She told the Post that her cancer diagnosis didn’t give her a newfound perspective on life, because she already had one.

"I had a healthy perspective on life already," she said to The Washington Post. "I have always cared more about family than my career. I lost my father at age 58 in a terrible accident and I lost my sister at age 51. So I didn’t need any extra perspective on life."

During a Facebook Q&A in 2013, when asked what was the best part of her career, she said that her family has been "by far the best part" of her life.

"I’ve been blessed in my life with been a long and happy marriage that produced two wonderful children who have in turn each produced three spectacular grandchildren and that is by far the best part. In terms of career, I’ve been lucky to have many interesting jobs and loved most of them. The ability to develop expertise and then be able to use that knowledge in broadcasting is gratifying. And I find writing books particularly satisfying," she wrote in her response to the Facebook question.

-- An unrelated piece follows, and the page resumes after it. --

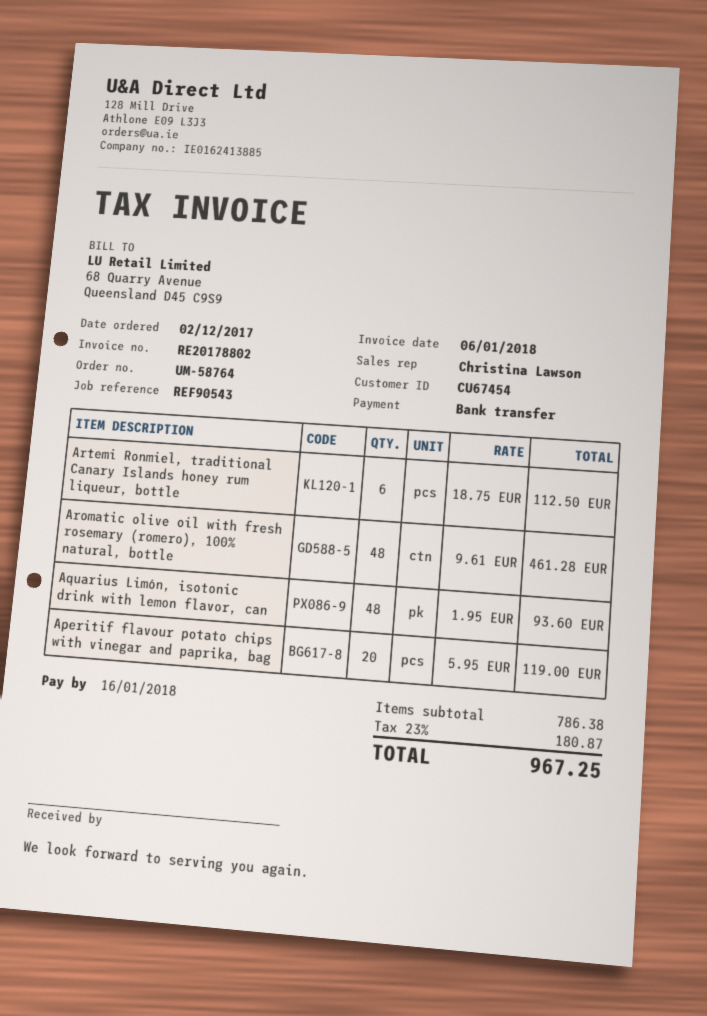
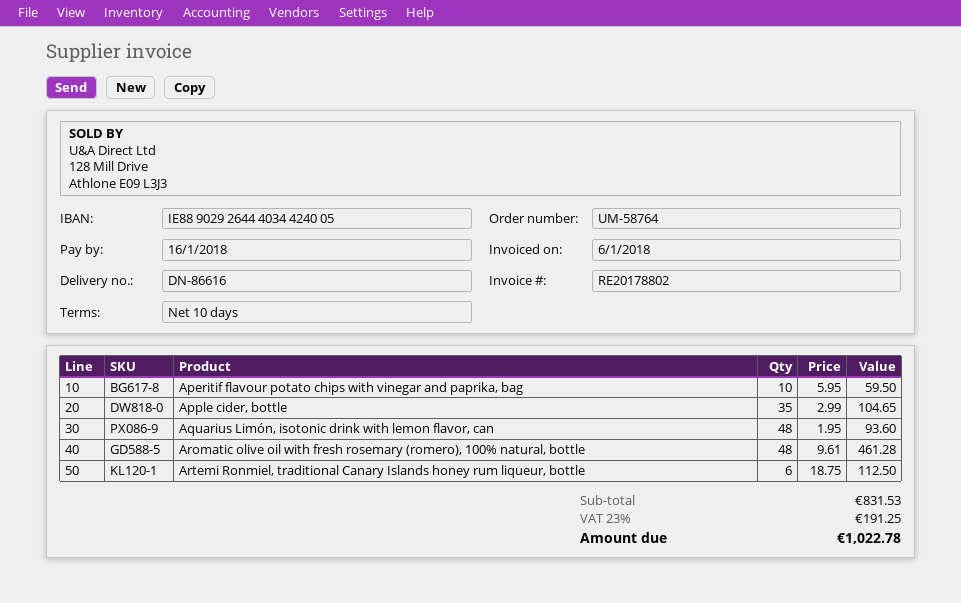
Aperitif flavour potato chips with vinegar and paprika, bag: 20 x 5.95 = 119.00 -> 10 x 5.95 = 59.50
Apple cider, bottle: none -> 35 x 2.99 = 104.65
subtotal: 786.38 -> 831.53
tax: 23% = 180.87 -> 23% = 191.25
total: 967.25 -> 1022.78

Roberts came from a political family: she was the daughter of (Thomas) Hale Boggs, the former Democratic House majority leader and representative from New Orleans. Her father was also a member of the Warren commission that investigated the assassination of President John F. Kennedy.

Hale Boggs died in a plane crash in Alaska in 1972, and his wife – Roberts’ mother – Lindy Boggs was elected to fill her late husband’s congressional seat.

Lindy Boggs was later appointed to be the U.S. ambassador to the Holy See by then-President Bill Clinton in 1997.

Roberts’ siblings also took a liking to politics. Her older brother, Thomas Boggs Jr., was a lobbyist and her sister Barbara Boggs Sigmund was the former mayor of Princeton, N.J., younger brother, William, died as an infant, and her other two siblings have died as well.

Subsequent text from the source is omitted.